Researchers provide compelling evidence for multiple STI-detecting device

lab test
Credit: CC0 Public Domain

Using mathematical modelling, researchers within the Applied Diagnostics Research and Evaluation Unit at the university concluded that a bespoke point-of care diagnostic device could significantly reduce the number of return clinical visits and the average time-to-cure from about a week to one day.
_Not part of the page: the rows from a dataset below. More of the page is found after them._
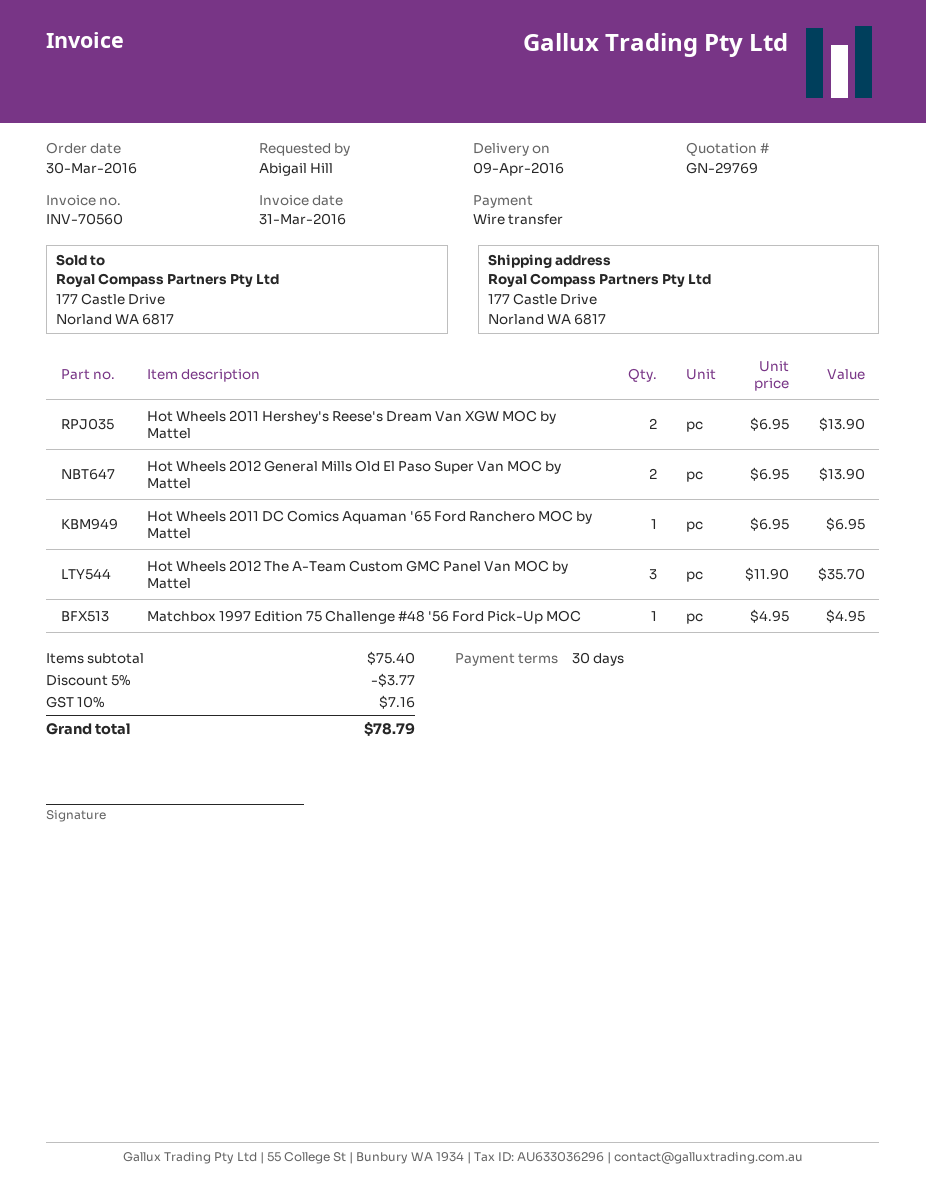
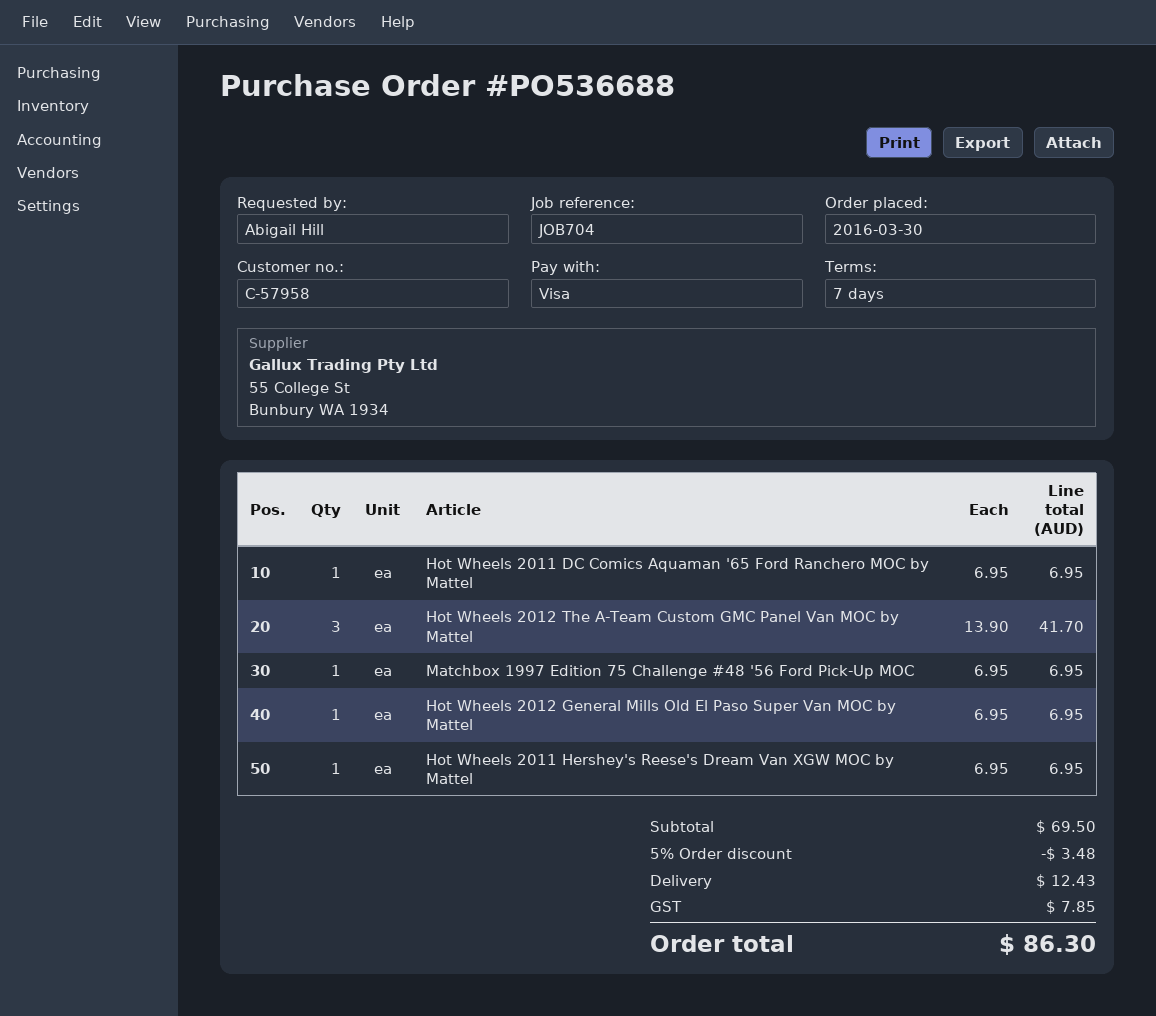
payment terms: 30 days -> 7 days
payment method: bank transfer -> Visa
Hot Wheels 2011 Hershey's Reese's Dream Van XGW MOC by Mattel: 2 x 6.95 = 13.90 -> 1 x 6.95 = 6.95
Hot Wheels 2012 General Mills Old El Paso Super Van MOC by Mattel: 2 x 6.95 = 13.90 -> 1 x 6.95 = 6.95
Hot Wheels 2012 The A-Team Custom GMC Panel Van MOC by Mattel: 3 x 11.90 = 35.70 -> 3 x 13.90 = 41.70
Matchbox 1997 Edition 75 Challenge #48 '56 Ford Pick-Up MOC: 1 x 4.95 = 4.95 -> 1 x 6.95 = 6.95
subtotal: 75.40 -> 69.50
discount: 5% = 3.77 -> 5% = 3.48
shipping: none -> 12.43
tax: 7.16 -> 7.85
total: 78.79 -> 86.30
The research team were working with Aquarius Population Health on the project.

At present, sexual health clinics assess arriving patients with a questionnaire. After symptoms are examined by a clinician, 'presumptive treatment' is given, usually antibiotics, on the basis of an initial diagnosis. However, until lab results are returned, there is no way of knowing if that diagnosis is correct.

Professor Tariq Sadiq of St George's explained: "A multiple STI test is all about enabling specific treatment for the correct infection. The device that is being proposed would be a 4 pathogen test, for Chlamydia, Gonorrhea, Trichomonas vaginalis and Mycoplasma genitalium. According to our research not only would this cut treatment time, it would almost halve the existing rates of onward transmission to partners."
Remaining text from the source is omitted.